## Exercise brief
With the pictures removed, the data below must be transcribed in full and exactly.

Record excerpts START

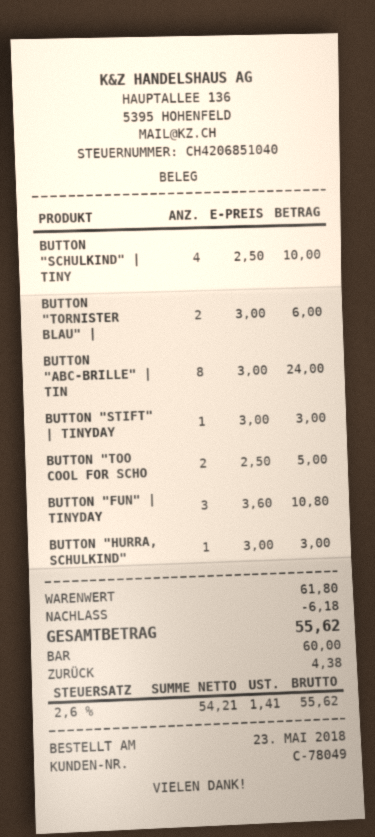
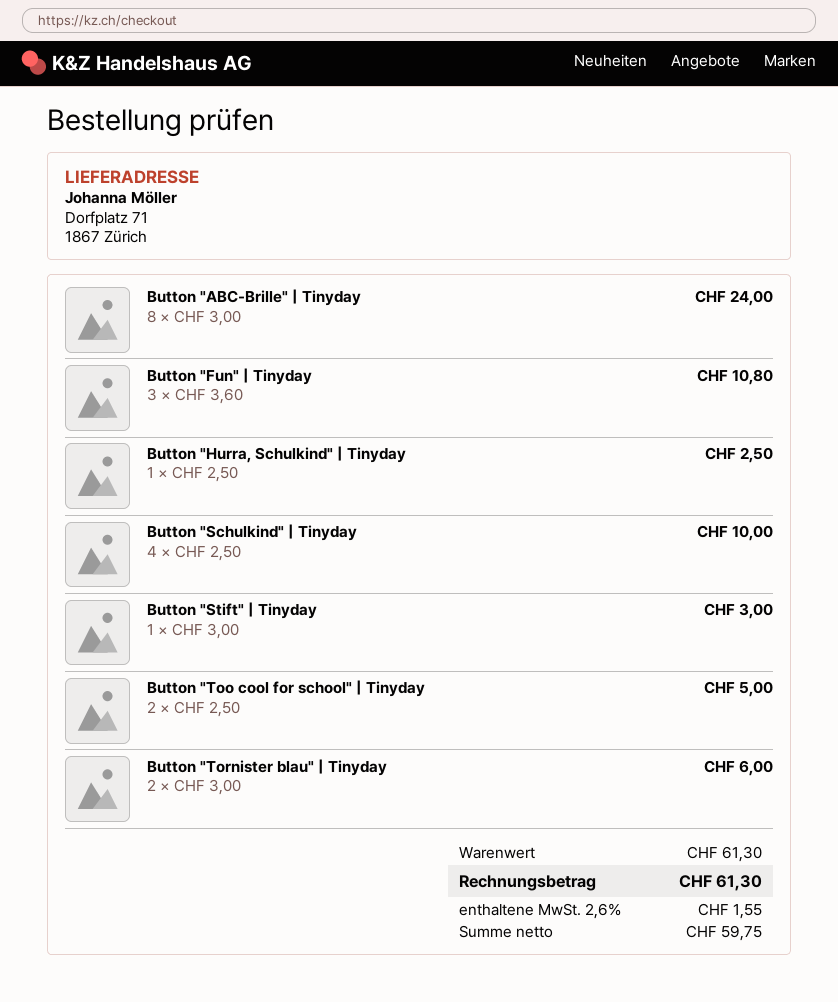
BUTTON "HURRA, SCHULKIND": 1 x 3.00 = 3.00 -> 1 x 2.50 = 2.50
subtotal: 61.80 -> 61.30
discount: 6.18 -> none
net: 54.21 -> 59.75
tax: 2.6% = 1.41 -> 2.6% = 1.55
total: 55.62 -> 61.30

Record excerpts END

## Written answer
BUTTON "HURRA, SCHULKIND": 1 x 3.00 = 3.00 -> 1 x 2.50 = 2.50
subtotal: 61.80 -> 61.30
discount: 6.18 -> none
net: 54.21 -> 59.75
tax: 2.6% = 1.41 -> 2.6% = 1.55
total: 55.62 -> 61.30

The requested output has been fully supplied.